4. You can set the values as per the adfs
The information can be obtained from https://docs.spring.io/spring-security-saml/docs/current/reference/html/configuration-metadata.html
5. Download the file created on the previous step and the place it into the location
“..hi\apache-tomcat-9\hi-ee\WEB-INF\classes\”

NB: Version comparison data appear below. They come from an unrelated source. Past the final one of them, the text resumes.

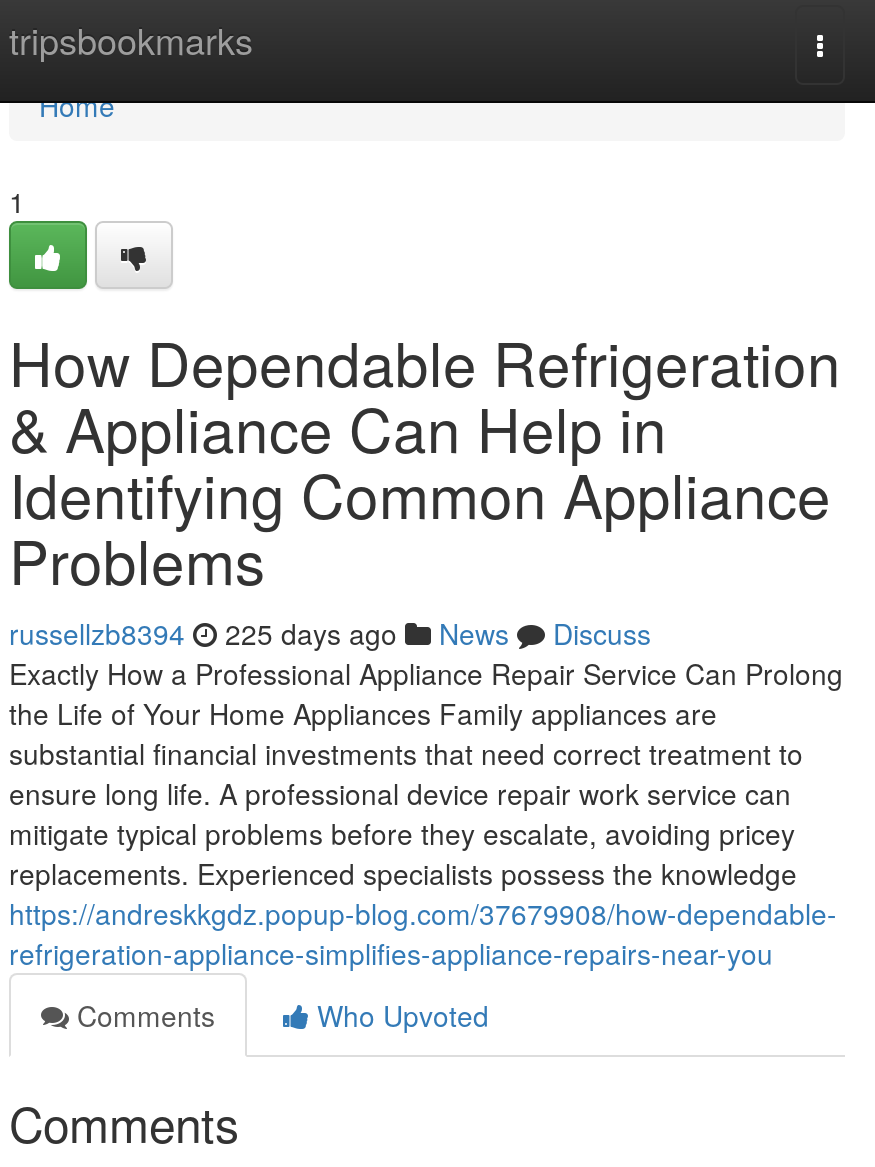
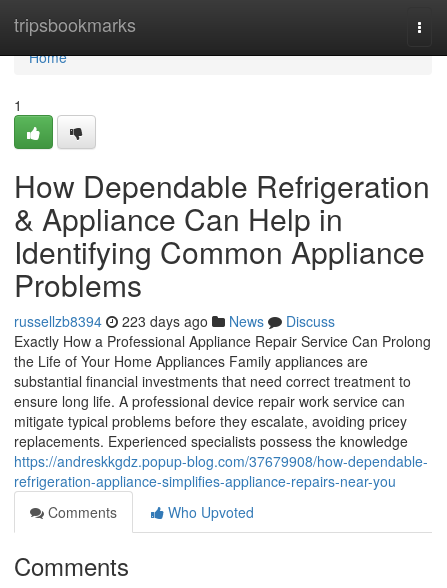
- russellzb8394 225 days ago News Discuss
+ russellzb8394 223 days ago News Discuss
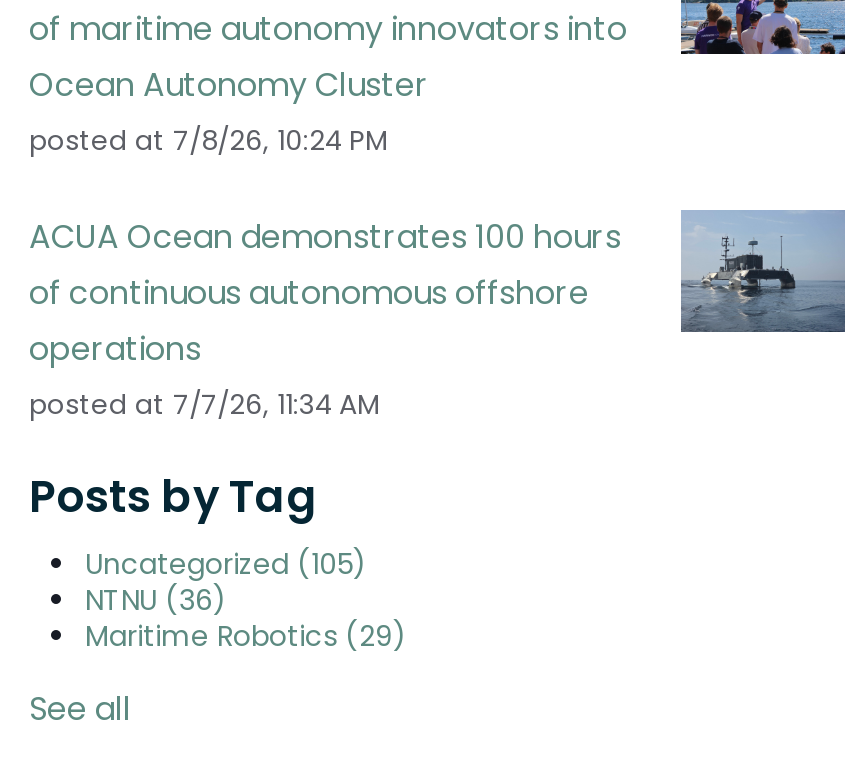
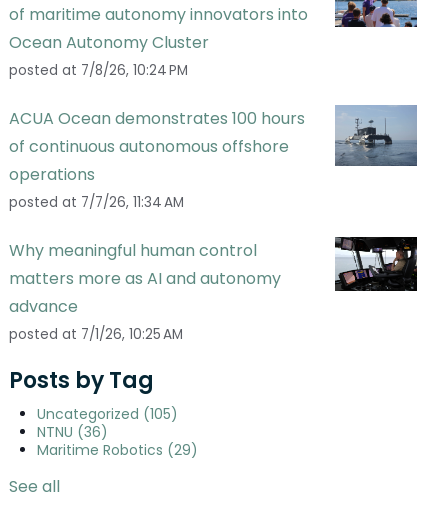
+ Why meaningful human control
+ matters more as AI and autonomy
+ advance
+ posted at 7/1/26, 10:25 AM

+ [image]
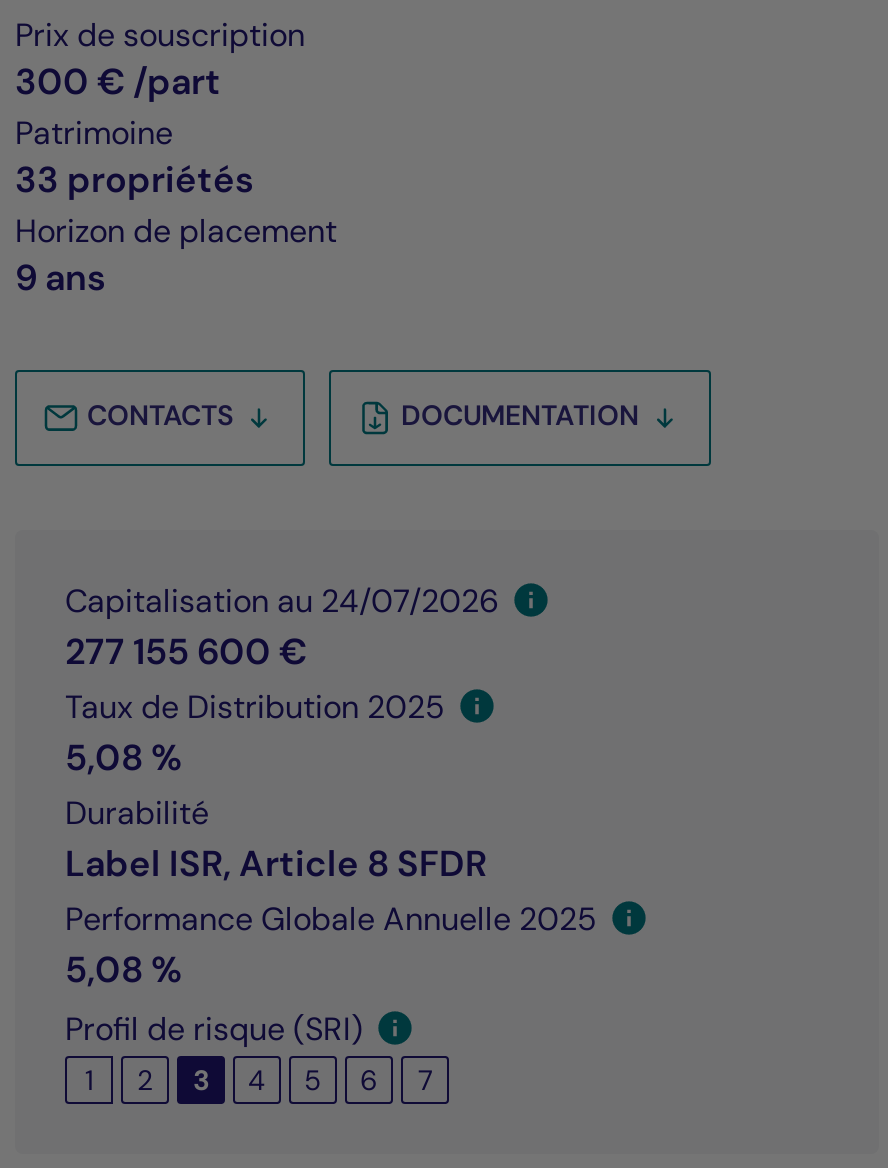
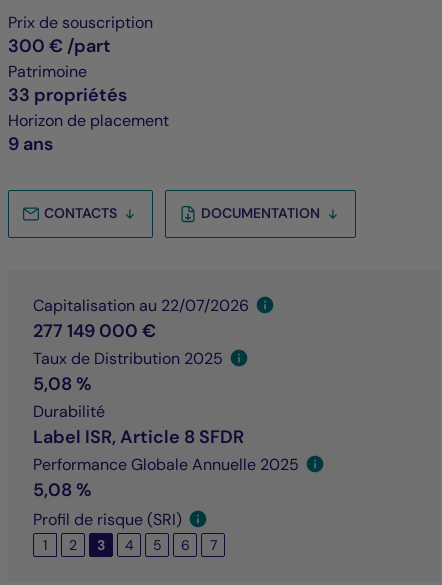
- Capitalisation au 24/07/2026
+ Capitalisation au 22/07/2026

- 277 155 600 €
+ 277 149 000 €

Modify the spring-security.xml (whose path is “..hi\apache-tomcat-9\hi-ee\WEB-INF\classes\”) and search for
< beans:bean class="org.springframework.security.saml.metadata.ExtendedMetadataDelegate" >
Below we are providing a code, copy this code and add it into the file generated at step no 5.
< beans:constructor-arg >
< beans:bean class="org.opensaml.saml2.metadata.provider.ResourceBackedMetadataProvider" >
< beans:constructor-arg >
< beans:bean class="java.util.Timer" />
< /beans:constructor-arg >
< beans:constructor-arg >
< beans:bean class="org.opensaml.util.resource.ClasspathResource" >
< beans:constructor-arg value="/YOUR_MEDATA_FILE.xml" />
< /beans:bean >
< /beans:constructor-arg >
< beans:property name="parserPool" ref="parserPool" />
< /beans:bean >
< /beans:constructor-arg >
To add the IdM service as a trusted relying party to ADFS, follow these steps:
In the ADFS 3.0 Management Console, right-click Trust Relationships and then select Add Relying Party Trust.
Select Import data about the relying party from a file, and then select the IdM metadata file (metadata.xml) that you created previously at step 6. Click Next.
The wizard may display a warning, indicating that some content of the metadata is not supported. You can safely ignore this warning.
Click OK to ignore the warning.
Specify a display name for the IdM service, and add optional notes. Click Next.
Make sure the “I do not want to configure multi-factor authentication setting for this relying party trust at this time” option is selected, and then click Next.
Select the Permit all users to access this relying party issuance authorization rule.
You are now in the Ready to Add Trust step. Check that the Endpoints tab contains multiple endpoint values. If not, verify that your metadata was generated with https protocol URLs.
Open the provider by double-clicking it, select tab Advanced and change “Secure hash algorithm” to SHA-1
Leave the Open the Edit Claim Rules dialog checkbox selected, and click Close to close the wizard.
The Add Transform Claim Rule wizard opens. Perform the steps below to configure the NameID element as part of the Subject in the SAML Response message.
Select Add Rule, and then select Send LDAP Attributes as Claims. Click Next.
*Note*
Please map the key with the “samKeys.properties”
Restart the HeicalInsight and you can see the login screen of Helical Insight to use
“Login With Saml” link
You can then use the same with ADFS configuration.